Background: Recent studies have suggested that men with elevated plasma levels of insulin-like growth factor-I (IGF-I) may have an increased risk of prostate cancer. Furthermore, IGF-binding proteins (IGFBPs) and insulin can modulate the activity of IGF-I. In this study, we sought to determine the role of IGF-I as well as IGFBPs-1, -2, and -3 and insulin as possible etiologic factors for prostate cancer.
Methods: We conducted a nested case-control study within the Northern Sweden Health and Disease Cohort Study. We measured levels of IGF-I, IGFBP-1, IGFBP-2, IGFBP-3, and insulin in plasma samples from 149 men who had a diagnosis of prostate cancer between 1 month and 10 years after blood collection and among 298 control men. All statistical tests are two-sided.

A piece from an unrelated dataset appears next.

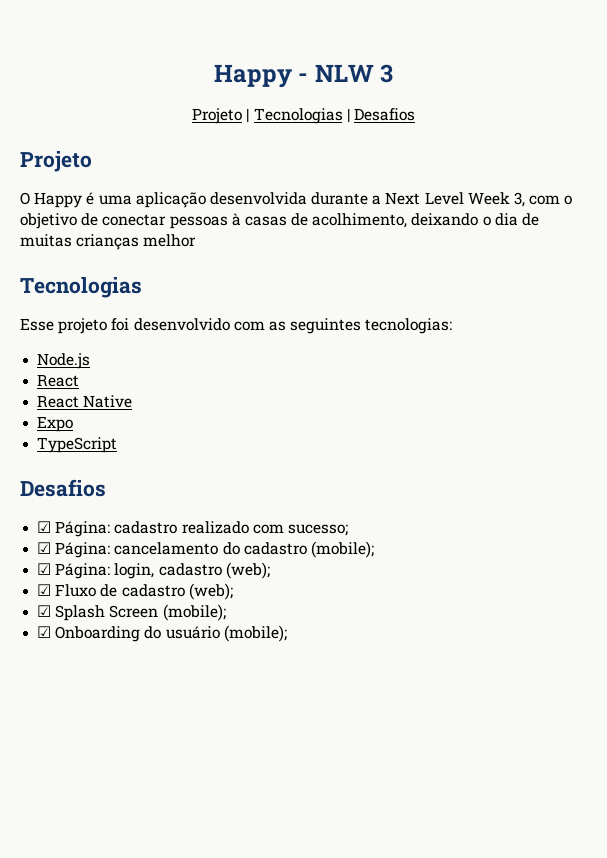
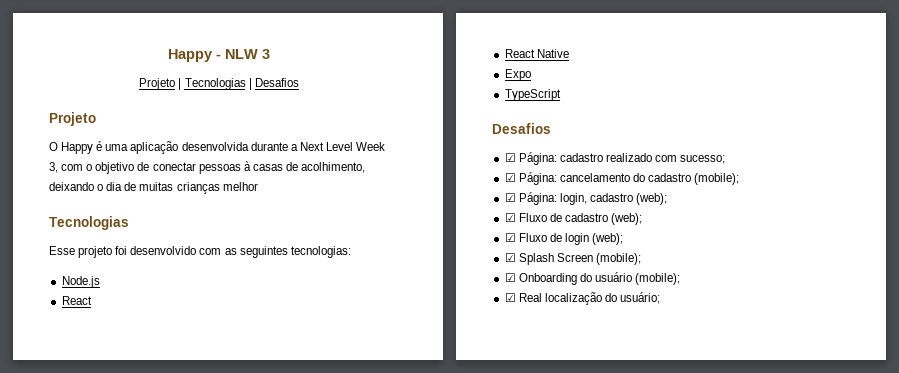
(233, 591) none -> [504,233,624,245] // ☑ Fluxo de login (web);
(287, 633) none -> [504,292,661,305] // ☑ Real localização do usuário;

Results: Case subjects had statistically significantly higher mean levels of IGF-I than control subjects (229 ng/mL; 95% confidence interval [CI] = 218-240 ng/mL] versus 214 ng/mL [95% CI = 208-221 ng/mL]; P =.02) and IGFBP-3 (2611 ng/mL [95% CI = 2518-2704 ng/mL] versus 2498 ng/mL [95% CI = 2437-2560 ng/mL]; P =.04). Conditional logistic regression analyses showed increases in prostate cancer risk with rising levels of IGF-I (P:(for trend) =.02) and IGFBP-3 (P(for trend) =.03). In case subjects younger than 59 years at the time of blood collection, the risk associated with increased IGF-I was higher (P:(for trend) =.01), whereas the risk associated with increased IGFBP-3 was lower (P(for trend) =.44) than the corresponding risks in the full cohort. Prostate cancer risk was not associated with levels of IGFBP-1, IGFBP-2, or insulin.
Conclusions: Prostate cancer risk is increased in men with elevated plasma IGF-I. This association was particularly strong in younger men in this study, suggesting that circulating IGF-I may be specifically involved in the early pathogenesis of prostate cancer.